Families and communities can learn to respect individuality, to refrain from intrusive control, and to resist the urge to turn collective honour into a weapon. The instinct to dominate may be rooted in evolutionary history, but we are not living in caves. A society rests on the assumption of safety and trust. Why seek to dominate someone you claim as your own?

The idea that you always know better than another person is a convenient fiction. It blocks perspective. Even a child, even a dependent, is an individual entitled to error. To deny that is to deny their humanity. The art of letting go is not abdication of care. It is recognition that autonomy reduces resentment, and that resentment, when chronic, mutates into despair or self-destruction. Healthier cultures are built less on control and more on boundaries.

There is also the structural failure. Accessible mental health care remains scarce. Outside a few urban centres and private clinics, public provision is thin. Psychiatric wards are often conflated with containment. We deploy hammers where chisels are required. Early intervention, counselling, school based support systems and community clinics are not luxuries. They are preventive infrastructure. The absence of such infrastructure leaves families improvising, often clumsily, sometimes cruelly.

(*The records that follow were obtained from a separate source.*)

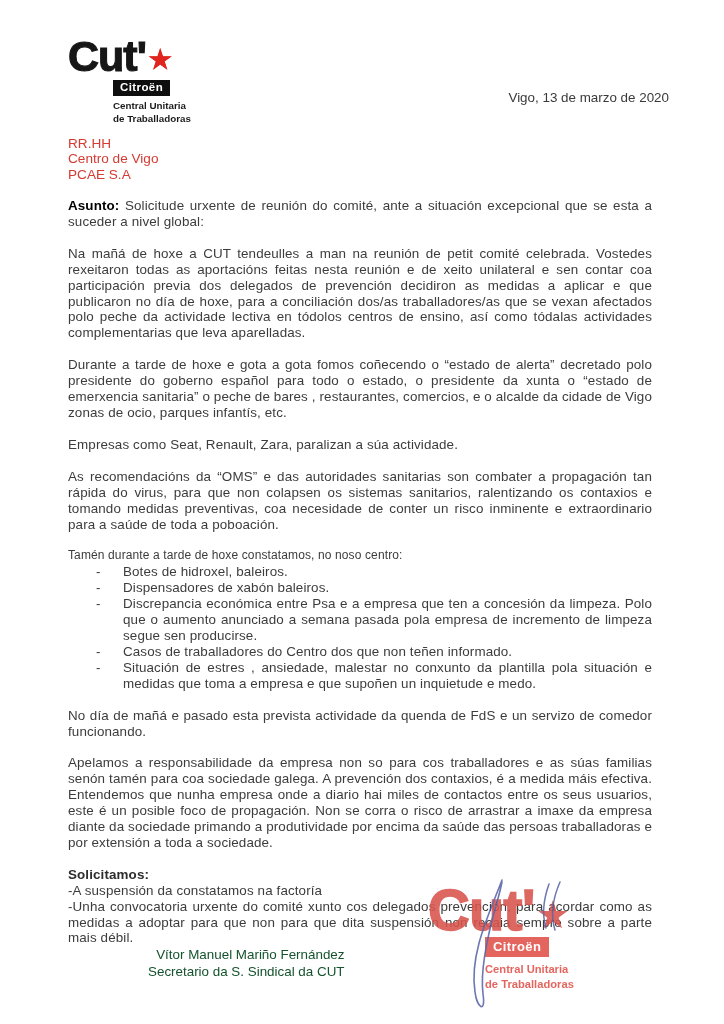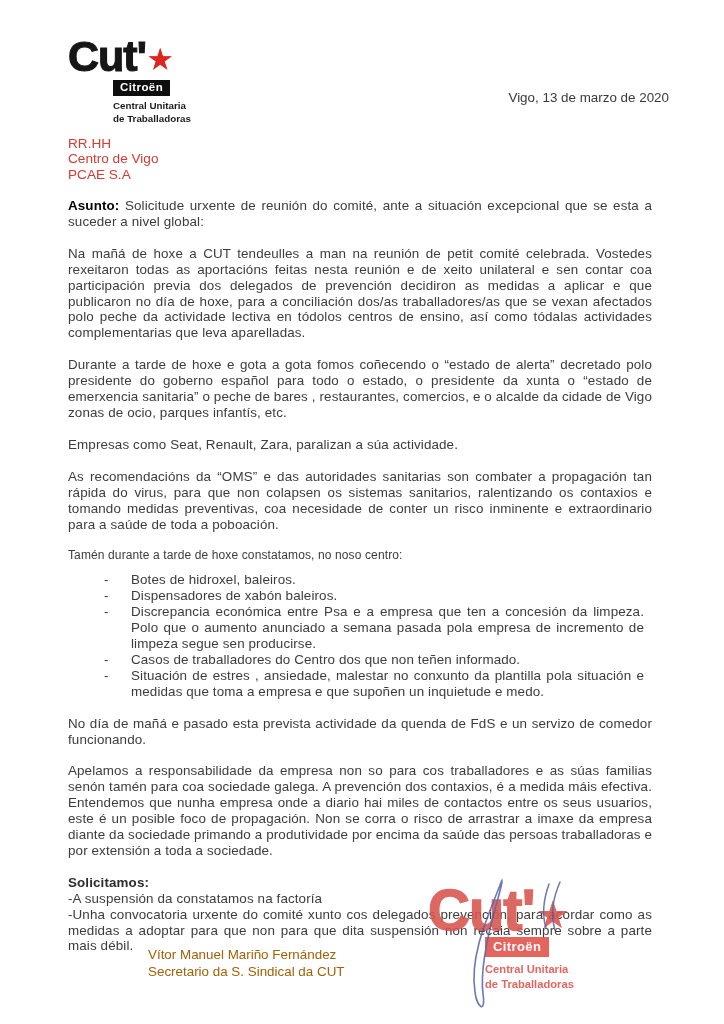--- a/index.html
+++ b/index.html
@@ -35,35 +35,35 @@
 
   
   .para{
     margin:16px 0 0 0;font-size:13.4px;line-height:15.9px;
     letter-spacing:.12px;text-align:justify;color:#3c3c3c;
   }
   .bold-lead{font-weight:bold;color:#000000;}
   .no-justify{text-align:left;}
 
   .list-intro{margin:16px 0 0 0;font-size:12px;line-height:15.9px;letter-spacing:.12px;}
-  .bullet-list{margin:8px;padding:0;list-style:none;}
+  .bullet-list{margin:0;padding:0;list-style:none;}
   .bullet-list li{
     position:relative;padding-left:55px;font-size:13.4px;line-height:15.9px;
     letter-spacing:.12px;text-align:justify;color:#3c3c3c;
   }
   .bullet-list li::before{content:attr(data-marker);position:absolute;left:28px;top:0;}
 
   .solicitamos{margin-top:16px;font-size:13.4px;line-height:15.9px;letter-spacing:.12px;}
   .solicitamos-heading{font-weight:bold;color:#2d2d2d;}
   .solicitamos-item{text-align:justify;}
 
   
   .signature{
-    position:absolute;left:148px;top:946px;text-align:left;
-    font-size:13.4px;line-height:17px;color:#a16207;
+    position:absolute;left:148px;top:946px;text-align:right;
+    font-size:13.4px;line-height:17px;color:#14532d;
   }
 
   
   .stamp{position:absolute;left:428px;top:882px;width:235px;opacity:.88;}
   .stamp-wordmark{
     font-size:58px;font-weight:bold;color:#e15048;letter-spacing:-1px;line-height:0.95;
     -webkit-text-stroke:1.4px #e15048;filter:contrast(.92);
   }
   .stamp-star{
     color:#e15048;-webkit-text-stroke:.5px #e15048;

If you are someone whose mental health is under strain, you must stand by the one ally who has never abandoned you, yourself. That is not a slogan. It is a discipline. Learn the early signs of exhaustion, humiliation and abuse. Name them. If you find them, adjust your exposure. Boundaries are not hostility. They are maintenance. Strengthening your inner shell does not mean becoming callous. It means withdrawing permission for casual harm. The insight that no one can control your internal response without your consent is not new, but it remains powerful. Viktor Frankl articulated it with clarity in Man’s Search for Meaning. Agency can survive even in constraint.

If you do not reclaim that agency, others may test the vacancy. Some will press advantages you did not know you had granted. You may discover that those you never wished to harm can still wish to harm you. Being incapable of hate does not grant immunity from it. You may find that even those you fought for found ways to injure you, sometimes more efficiently than your declared opponents. At times, being right intensifies opposition. A tougher shell cannot prevent physical injury or systemic injustice, but it can reduce emotional haemorrhage. It allows you to continue functioning without surrendering your core.

This is not an argument for isolation. It is an argument for discernment. Not everyone deserves intimate access to your vulnerabilities. Not every critic deserves your energy. We live in a time when honesty is often filtered through suspicion and outrage is monetised. Yet clarity about your own intentions provides stability. You do not need to invent shortcuts or dramatic exits. You need continuity. Keep going. Seek help where it is competent and humane. Offer others the dignity you expect for yourself.

The quiet emergency in Pakistan is not only statistical. It is cultural. It resides in how we speak to our children, how we measure success, how we treat failure, and how quickly we label vulnerability as weakness. Until we address those foundations, the numbers will continue to rise, sporadically recorded and inadequately debated. Mental health is not an imported preoccupation. It is the difference between a society and a jungle.